After Ure made the move to London to be in the Rich Kids, he and Lynott became pals. So when Lizzy guitarist Gary Moore departed on a US tour, Lynott called Ure as a ring-in.
"It was like Judy Garland and one of those movies - star breaks a leg and she gets a chance to shine.
"There was I flying out to America on Concorde to go and work with Thin Lizzy. I am a guitarist first and foremost so for me it was an absolute joy - but knowing all the time that when the tour finished I was going back to Ultravox."
Lynott wasn't the last charismatic Irish rock figure Ure worked with, of course. "It's a Celt thing. I am kind of destined to hang out with all these Dubliners, I just think we are kindred spirits somewhere along the line."
His musical partnership with Geldof might only extend to one song but it's certainly an enduring one.
Watch UItravox play at Live Aid in 1984 here
While the 2014 revival of Do They Know It's Christmas? raised millions for Ebola epidemic relief efforts it came with a backlash - something Ure is still feeling bruised by.
"It was like doing 20 rounds with Mike Tyson. I still don't quite understand it at all. I can see why there would be a backlash if it was a new song and they thought the song was offensive.
"But it's a song that has been around for 30 years.
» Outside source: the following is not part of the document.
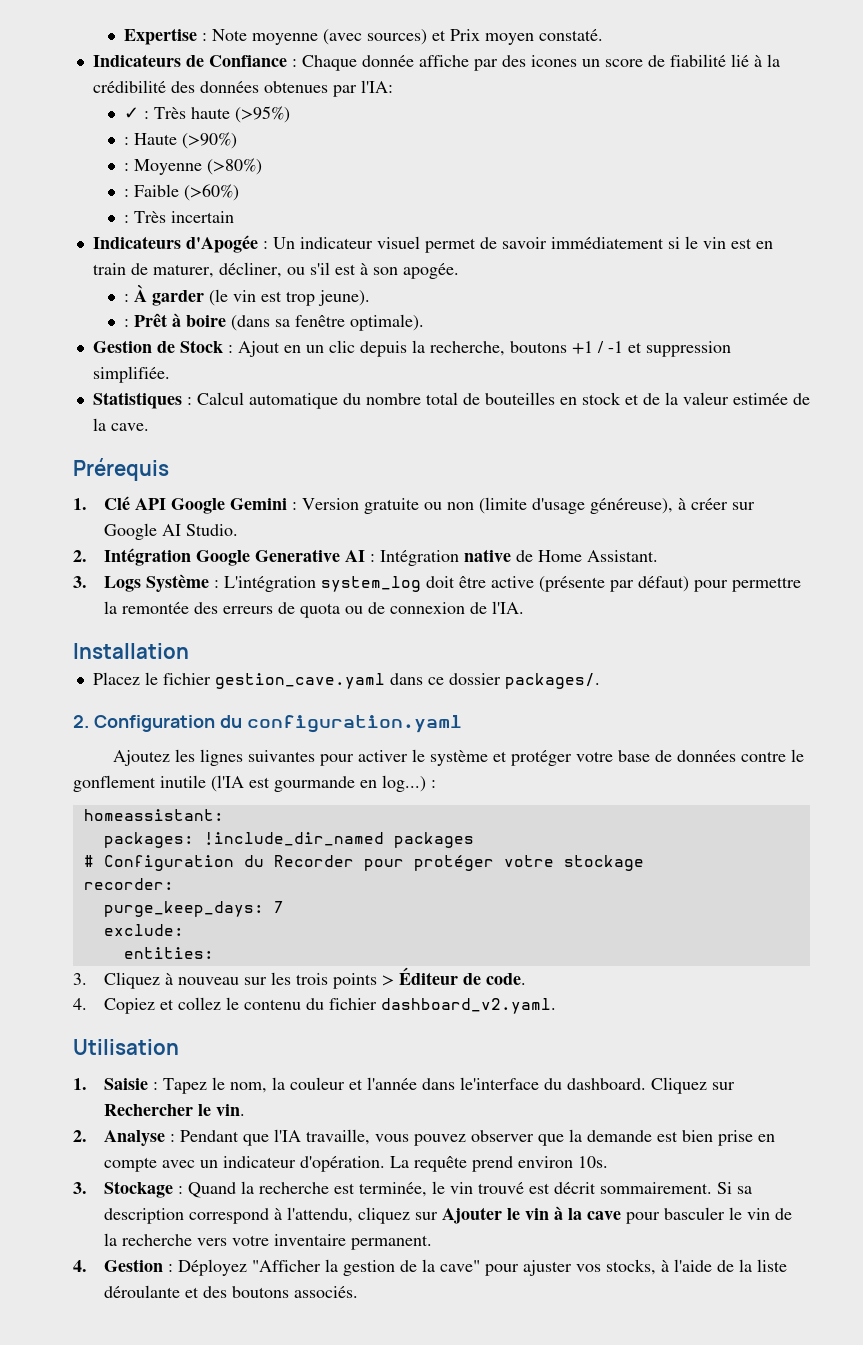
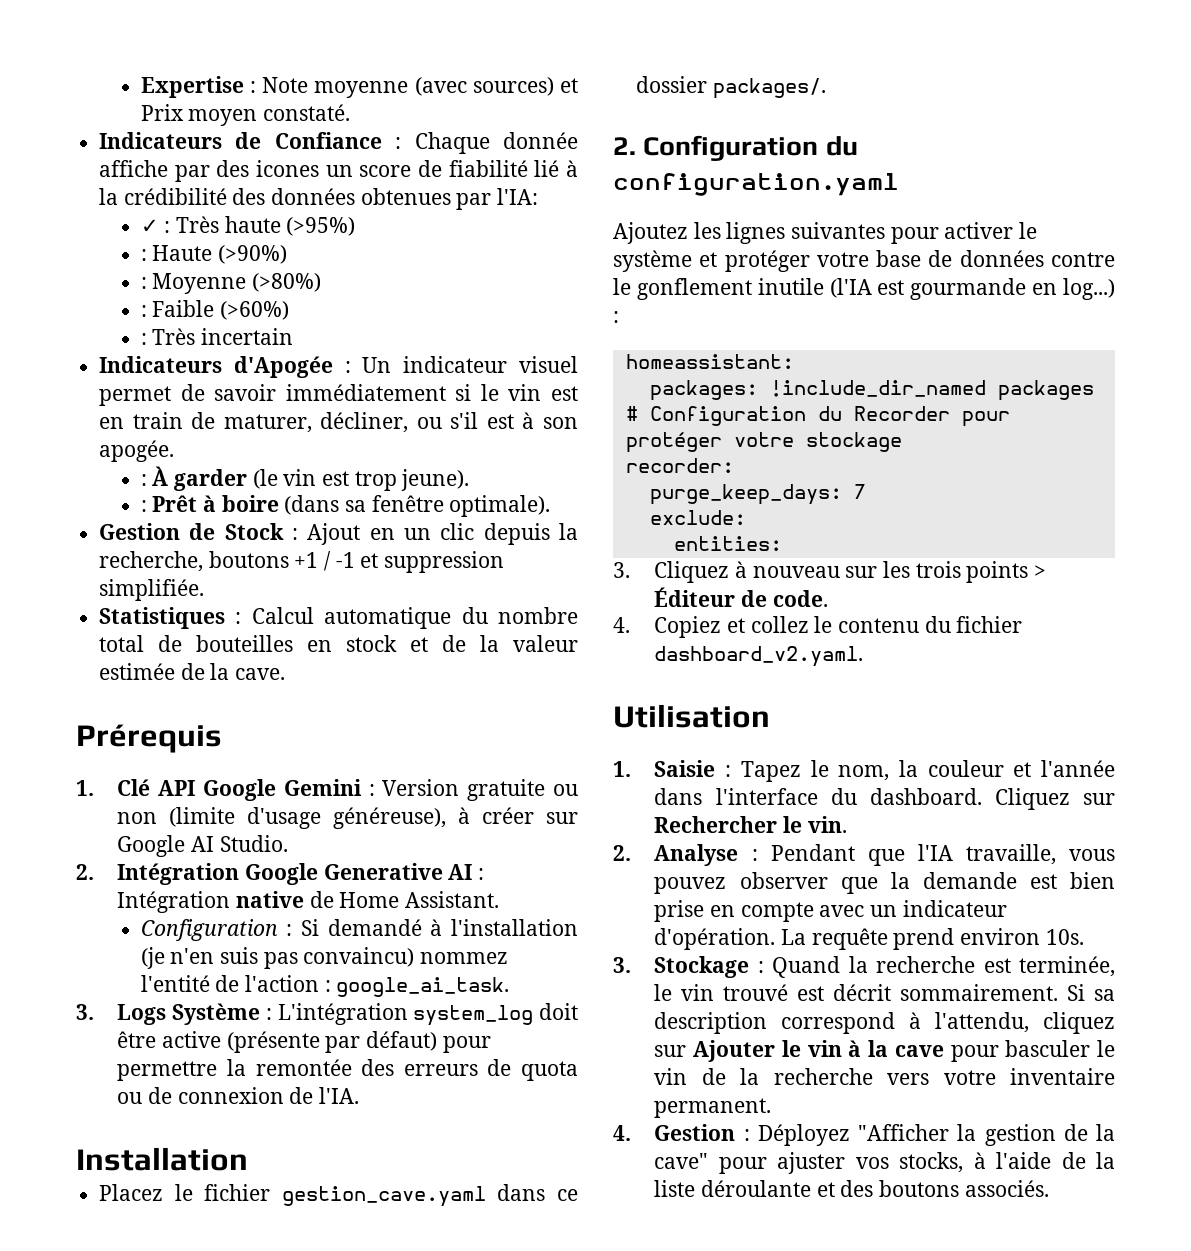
+ Configuration : Si demandé à l'installation (je n'en suis pas convaincu) nommez l'entité de l'action : google_ai_task.
- 1. Saisie : Tapez le nom, la couleur et l'année dans le'interface du dashboard.
+ 1. Saisie : Tapez le nom, la couleur et l'année dans l'interface du dashboard.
It took people 30 years to decide the song was racist?
"It's a form of madness but a lot of it stems from the fact that you know, unfortunately, everybody has a phone and access to the internet and it's like giving idiots sharp knives - someone is going to get hurt."
Ure himself has released a string of solo albums since his first, The Gift, in 1985. But he keeps touring not just to promote them - he's just a sucker for playing live.
"When you become successful at your chosen profession, in music, you've worked for years playing every sleazy club - and you love it. You absolutely love it.
"The moment you become successful you stop doing it. You only do it once there is a new album out every two years.
"It wasn't until leaving Ultravox and finally the penny dropped, thinking, 'Hold on a second, I am not doing what I started doing. I was out doing this stuff long before I was allowed anywhere near a studio, why do you have to stop doing this?'
"When I realised that is what my main thing was, I have gone out and worked non-stop live all over the world for the last 30 years.
"Because it's what I do. It's what scratches my itch."